C++ has it's place in OS development, but you need to know exactly what code is being generated, and you need to understand with excruciating precision how memory is being allocated.


That's Linus's opinion, yes. Not everyone has to share it.


It's a really annoying widespread opinion. I've been looking for people who really do write OSes in modern C++.


IncludeOS? [0]

From the CppCon 2016 presentation description:

"Early in the design process we made a hard choice; no C interfaces and no blocking POSIX calls. We’ve done everything from scratch with modern C++ 11/14 - Including device drivers and the complete network stack all the way through ethernet, IP and ARP, up to and including UDP, TCP and recently also an http / REST API framework. To achieve maximum efficiency we decided to do everything event based and async, so there's plenty of opportunities to use lambdas and delegates." [1]

[0] http://www.includeos.org/

[1] https://cppcon2016.sched.org/event/d30a43dae4a490dce81a3dfc6...


Is that really a "hard" choice? Aren't blocking POSIX calls usually just a case where the kernel blocks for you on what is essentially an asynchronous operation anyway?

Maybe it's meant to be hard in the "we decided we weren't going to be POSIX compliant which has implications" send and not the hard to implement sense?


Nice :) I didn't know this project. I'll definitely read about this project.


I'm Alfred from IncludeOS. We're open source, so check us out on GitHub if you want to try IncludeOS or would like to participate: https://github.com/hioa-cs/IncludeOS

We also have a chat if you have any questions: https://gitter.im/hioa-cs/IncludeOS


Hello.

I'm the author of the mentioned project. It's indeed a very annoying opinion. Although there are indeed some difficulties in writing an operating system and quite some runtime support to implement, I would say that it's worth it only to have a more powerful language. I'd rather use a language that I really like rather than be forced to use one I don't really care about.

I cannot say that C++ is the best language to develop an operating system, but I would definitely say that it's possible if you really know the language. And you don't have to use the complete language (I didn't enable exceptions nor RTTI in my OS).


I don't write OSes in modern C++ at the moment (most of my day job is embedded Linux nowadays, go figure...) but I've seen a lot of sane, OS-level C++ code. Even C++ code that I have bad memories about (uh, Symbian) is partly justifiable.

The only real beef I have with C++ is its complexity. As I did less and less high-level programming, I forgot about many of C++'s pitfalls and nowadays I'm always tiptoeing when I have to write C++ code.
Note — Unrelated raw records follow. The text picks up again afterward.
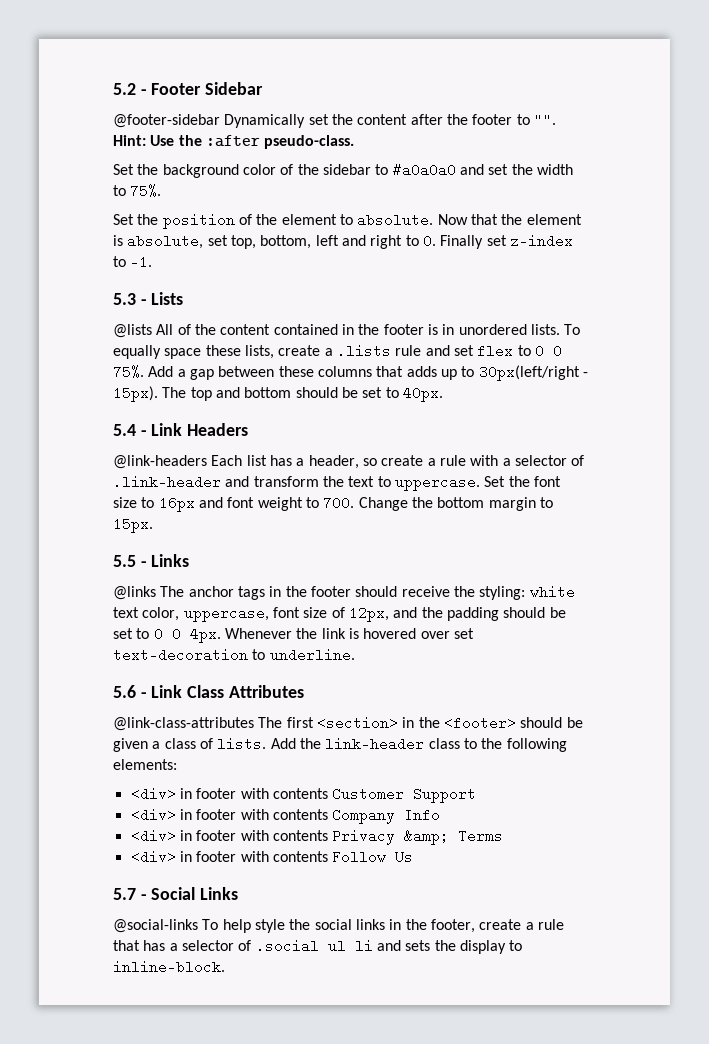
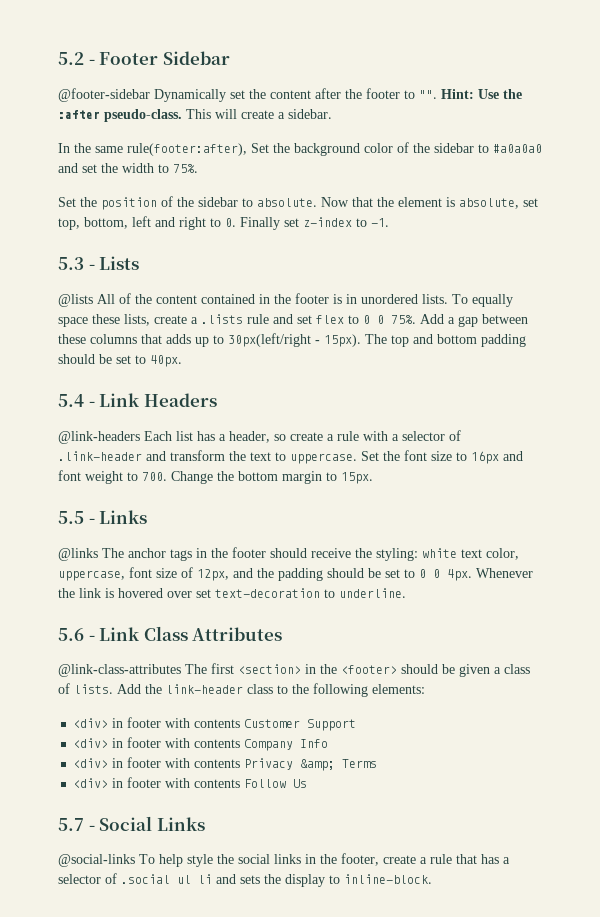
(355, 142) // -> [186,109,332,119] [58,143,247,156] This will create a sidebar. // In the same rule(footer:after),
[281,214,337,225] element -> [198,197,238,207] sidebar
(292, 392) none -> [481,334,526,347] padding

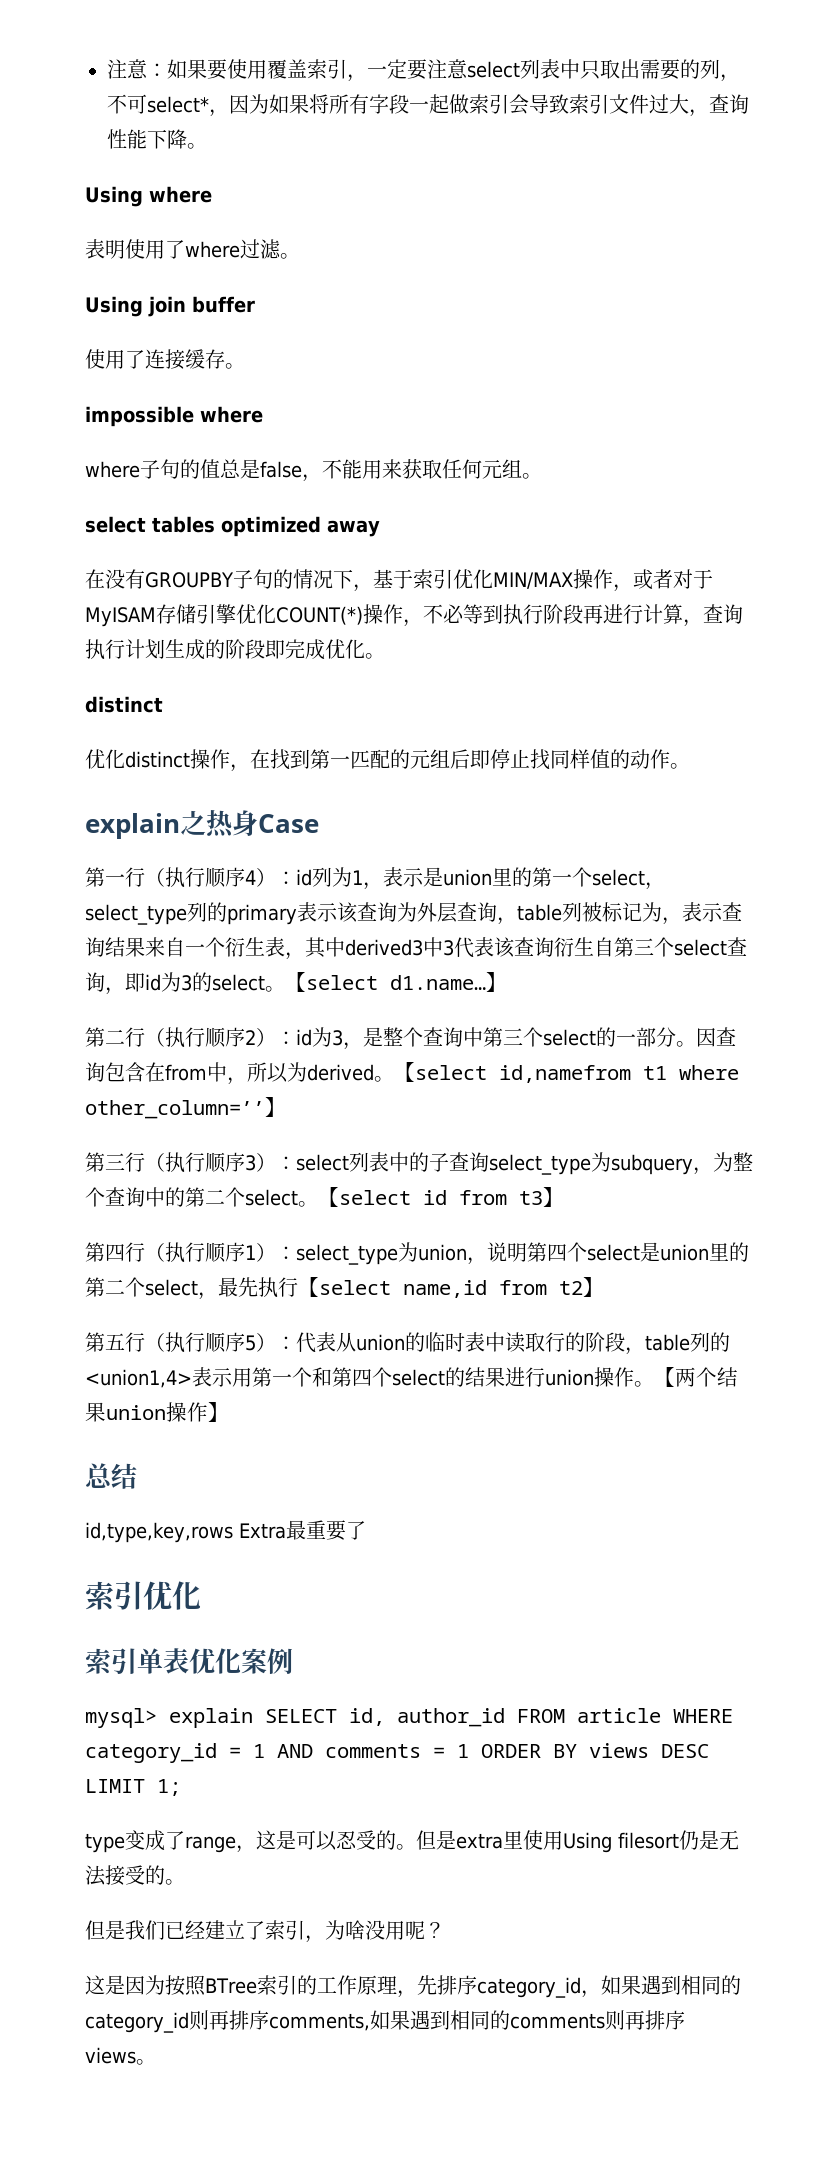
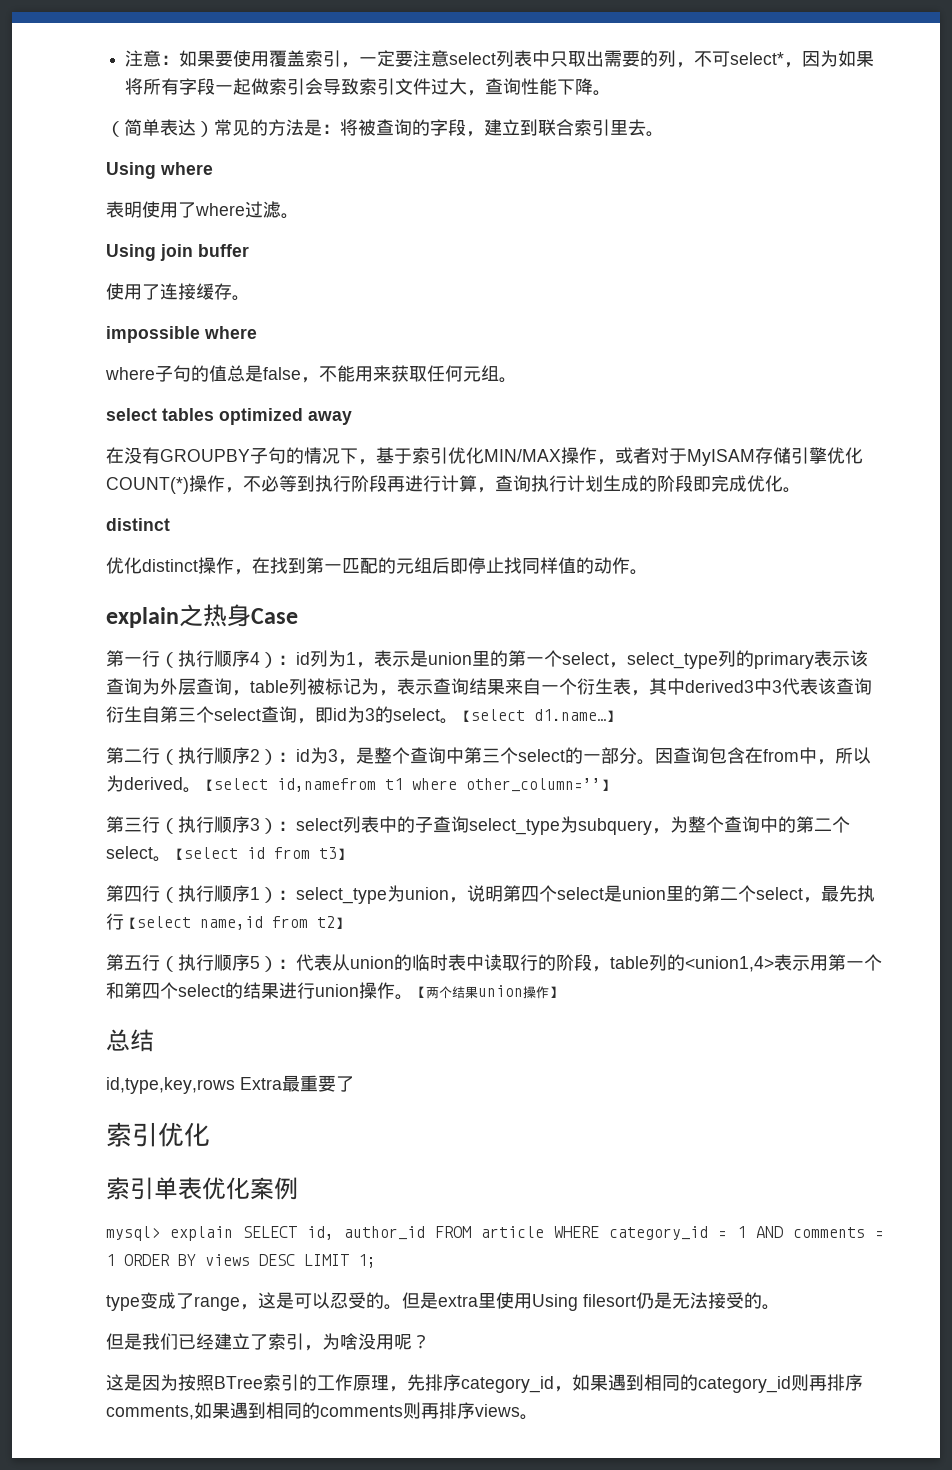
(207, 146) none -> [106,119,664,137] // （简单表达）常见的方法是：将被查询的字段，建立到联合索引里去。

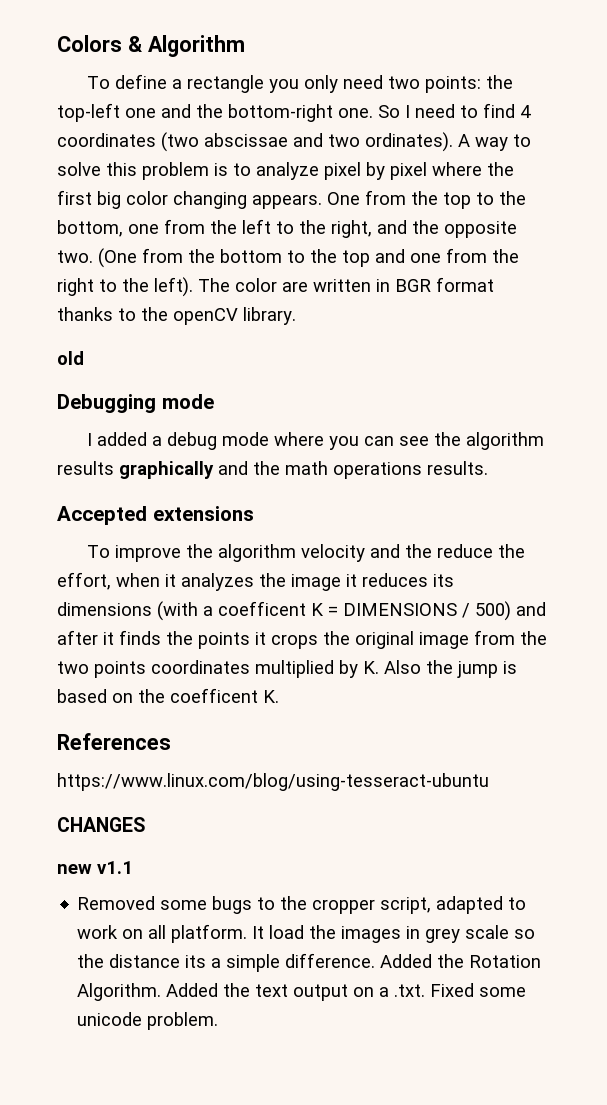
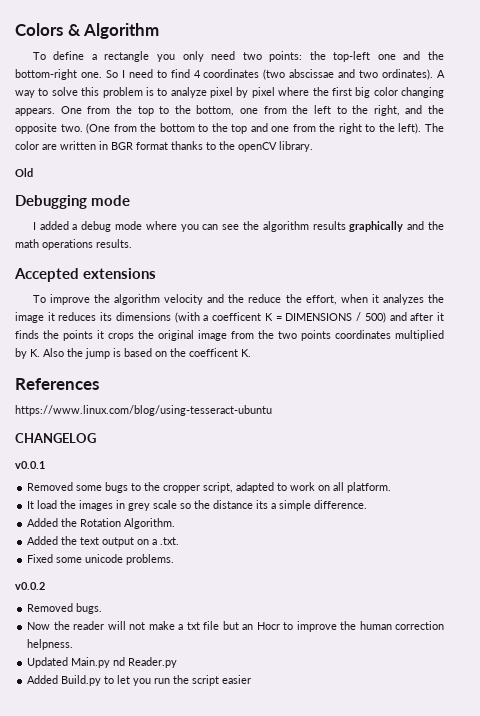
[57,351,84,365] old -> [15,168,33,177] Old
[57,817,145,832] [57,861,133,874] CHANGES // new v1.1 -> [15,433,96,443] [15,461,45,469] CHANGELOG // v0.0.1
(248, 933) none -> (392, 487) //
(376, 960) none -> (368, 504) //
(162, 992) none -> (176, 523) //
(426, 990) none -> (180, 541) //
[147,1012,219,1030] problem. -> [126,554,175,565] [15,582,45,590] [27,603,103,614] [27,621,444,632] [27,639,74,650] [27,657,178,668] [27,675,252,686] problems. // v0.0.2 // Removed bugs. // Now the reader will not make a txt file but an Hocr to improve the human correction helpness. // Updated Main.py nd Reader.py // Added Build.py to let you run the script easier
I think a lot of it is unwarranted, or at least not needed when you're writing system-level code (but my impression may be distorted by the fact that I'm used to embedded systems and high-reliability applications; my sight may be narrow here).

Edit -- oh, by the way: it's worth pointing out, in the context of a thread that mentions Torvalds' opinion on the matter, that the whole thing was written a while ago.

The Internet endlessly recycles some of these arguments, e.g. STL still gets a lot of criticism that hasn't been true in a while. Yes, STL was terrible, terrible fifteen years ago, but that's, like, 50 years in computer years.


The STL might be the best programming success story. It used to be awful, but now I rank it among the best standard libraries of any language.


that's because Stepanov named and shamed standard library and compilers implementors whose standard library wasn't compliant/fast enough.


BeOS, Symbian, L4, Genode, Mac OS X drivers, and big parts of Windows are all examples of C++ use in OS development.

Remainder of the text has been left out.